Task to carry out
From the first line to the last, give the records again exactly and skip the pictures.

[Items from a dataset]
= = = = =
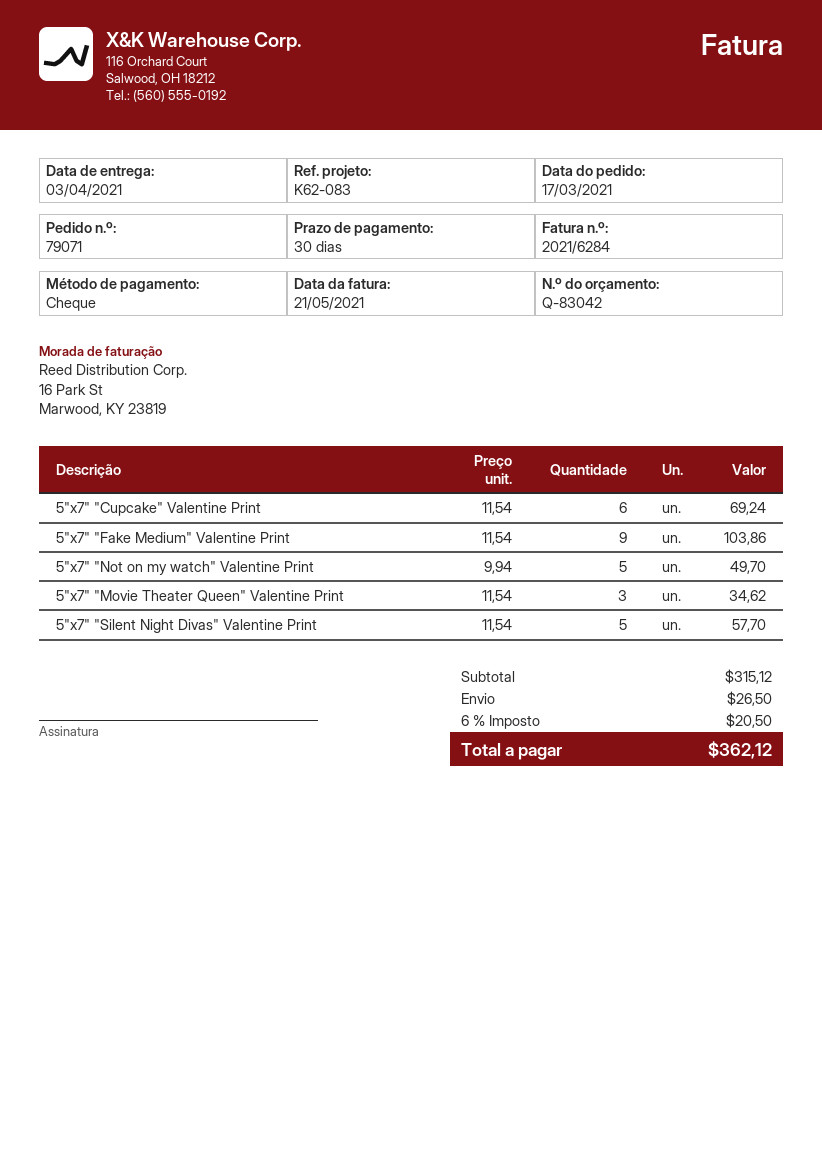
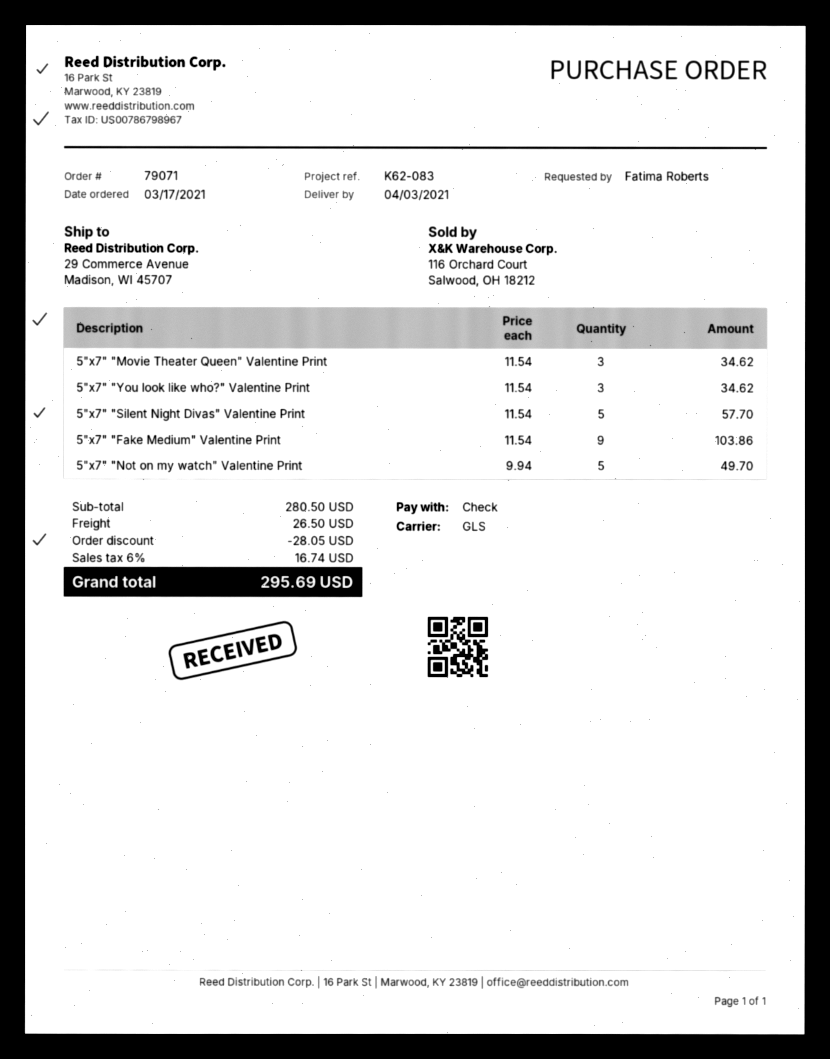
5"x7" "Cupcake" Valentine Print: 6 x 11.54 = 69.24 -> none
5"x7" "You look like who?" Valentine Print: none -> 3 x 11.54 = 34.62
subtotal: 315.12 -> 280.50
discount: none -> 28.05
tax: 6% = 20.50 -> 6% = 16.74
total: 362.12 -> 295.69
= = = = =
Output for this exercise
5"x7" "Cupcake" Valentine Print: 6 x 11.54 = 69.24 -> none
5"x7" "You look like who?" Valentine Print: none -> 3 x 11.54 = 34.62
subtotal: 315.12 -> 280.50
discount: none -> 28.05
tax: 6% = 20.50 -> 6% = 16.74
total: 362.12 -> 295.69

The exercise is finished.